> _PROBLEM DETAILS_:
The material below contains a line with "TABLE BASSE DOUBLE" and a line with "total: 6355.86 -> 4790.49". Copy exactly those two lines and all lines between them.

> _DATA_:

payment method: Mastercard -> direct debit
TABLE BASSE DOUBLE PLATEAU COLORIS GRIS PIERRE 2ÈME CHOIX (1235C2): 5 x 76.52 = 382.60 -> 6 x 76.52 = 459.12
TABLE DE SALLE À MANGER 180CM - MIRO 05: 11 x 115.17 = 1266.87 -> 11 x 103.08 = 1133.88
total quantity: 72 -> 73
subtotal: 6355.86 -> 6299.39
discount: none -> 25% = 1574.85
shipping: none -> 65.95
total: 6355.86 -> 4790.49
--
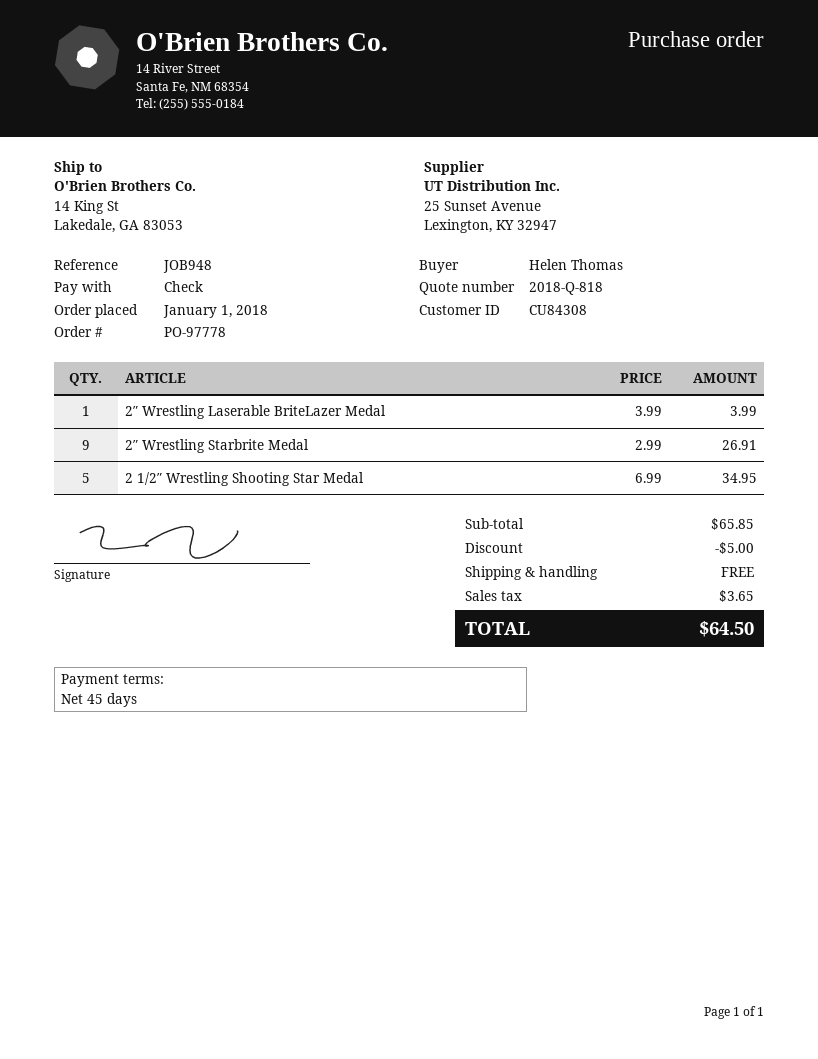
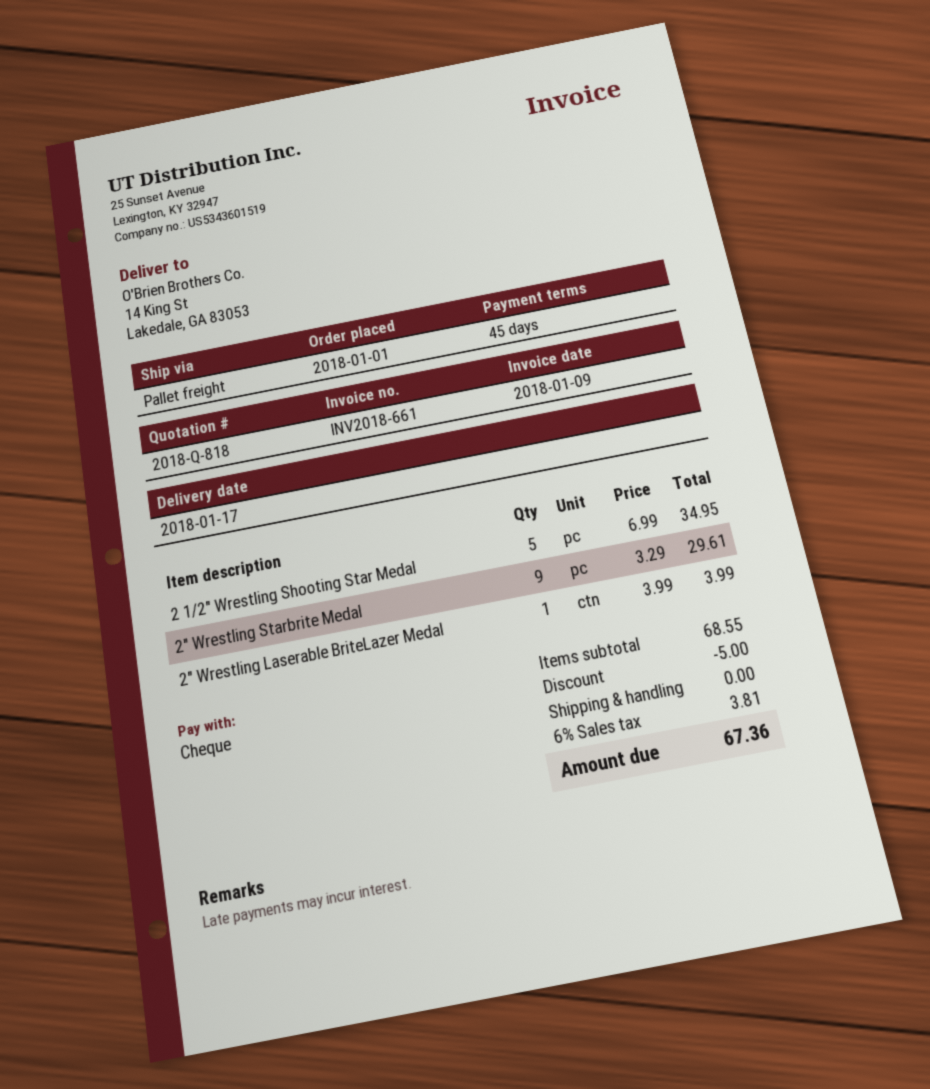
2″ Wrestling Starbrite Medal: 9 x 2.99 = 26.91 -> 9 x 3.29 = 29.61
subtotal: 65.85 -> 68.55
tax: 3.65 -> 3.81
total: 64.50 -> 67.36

> _RESPONSE BELOW_:
TABLE BASSE DOUBLE PLATEAU COLORIS GRIS PIERRE 2ÈME CHOIX (1235C2): 5 x 76.52 = 382.60 -> 6 x 76.52 = 459.12
TABLE DE SALLE À MANGER 180CM - MIRO 05: 11 x 115.17 = 1266.87 -> 11 x 103.08 = 1133.88
total quantity: 72 -> 73
subtotal: 6355.86 -> 6299.39
discount: none -> 25% = 1574.85
shipping: none -> 65.95
total: 6355.86 -> 4790.49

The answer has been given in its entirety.